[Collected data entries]

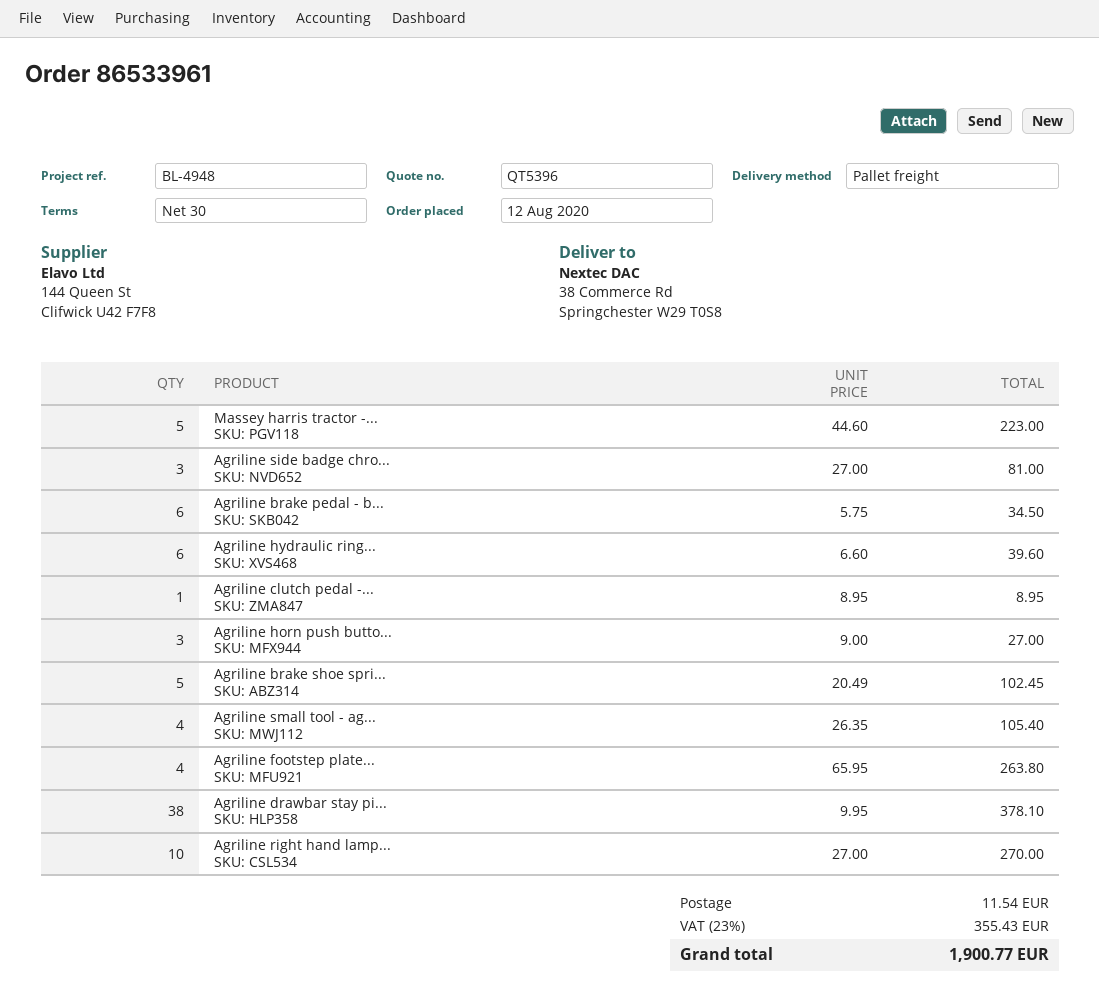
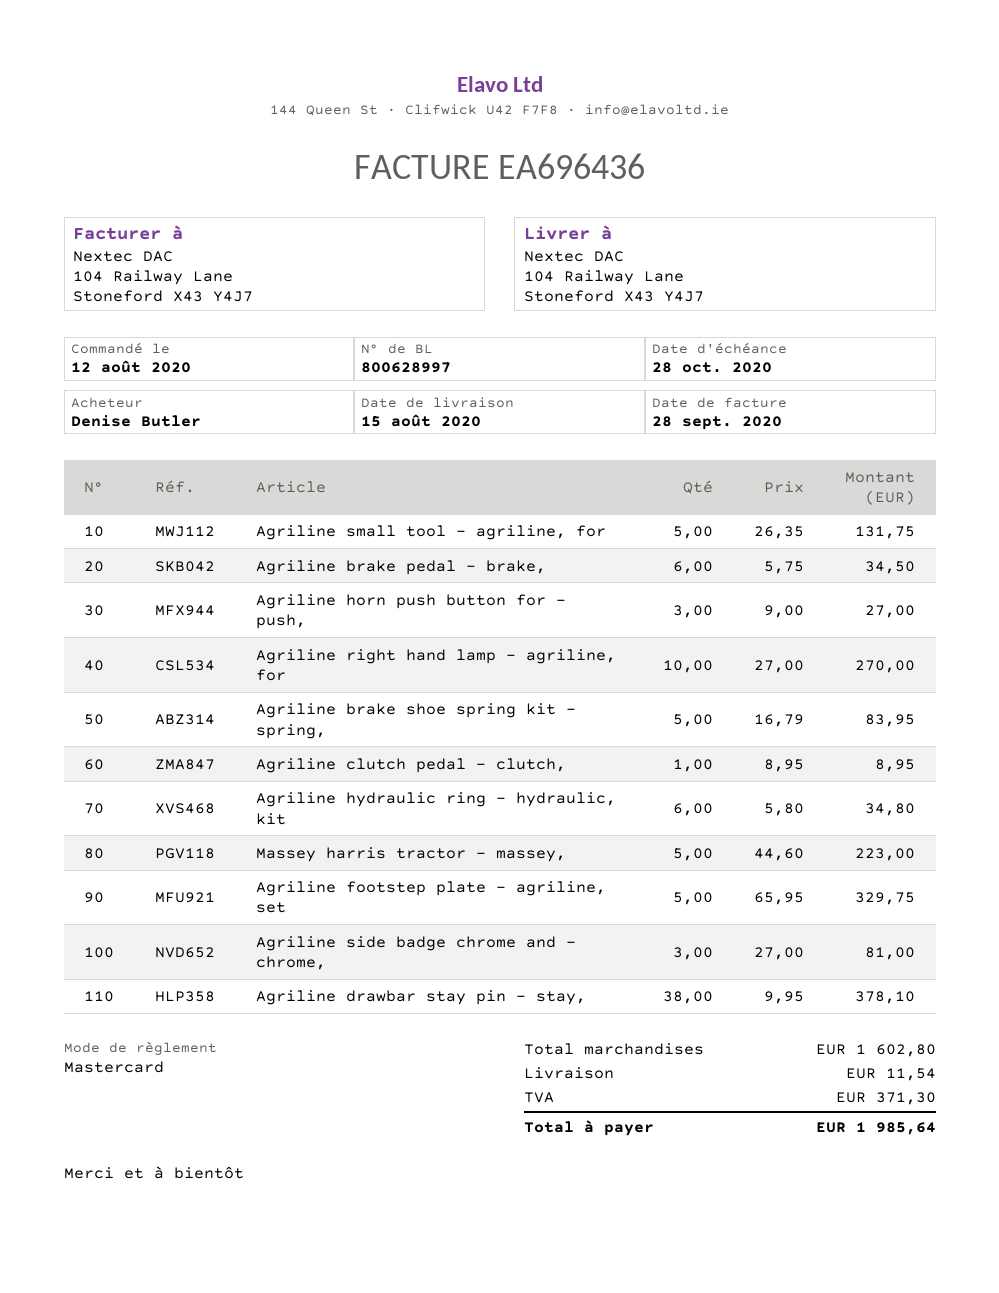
ship to: 38 Commerce Rd, Springchester W29 T0S8 -> 104 Railway Lane, Stoneford X43 Y4J7
Agriline hydraulic ring...: 6 x 6.60 = 39.60 -> 6 x 5.80 = 34.80
Agriline brake shoe spri...: 5 x 20.49 = 102.45 -> 5 x 16.79 = 83.95
Agriline small tool - ag...: 4 x 26.35 = 105.40 -> 5 x 26.35 = 131.75
Agriline footstep plate...: 4 x 65.95 = 263.80 -> 5 x 65.95 = 329.75
tax: 355.43 -> 371.30
total: 1900.77 -> 1985.64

§ **Task objective**:
Repeat the data exactly as written, but without the pictures.

§ **Result of the task**:
ship to: 38 Commerce Rd, Springchester W29 T0S8 -> 104 Railway Lane, Stoneford X43 Y4J7
Agriline hydraulic ring...: 6 x 6.60 = 39.60 -> 6 x 5.80 = 34.80
Agriline brake shoe spri...: 5 x 20.49 = 102.45 -> 5 x 16.79 = 83.95
Agriline small tool - ag...: 4 x 26.35 = 105.40 -> 5 x 26.35 = 131.75
Agriline footstep plate...: 4 x 65.95 = 263.80 -> 5 x 65.95 = 329.75
tax: 355.43 -> 371.30
total: 1900.77 -> 1985.64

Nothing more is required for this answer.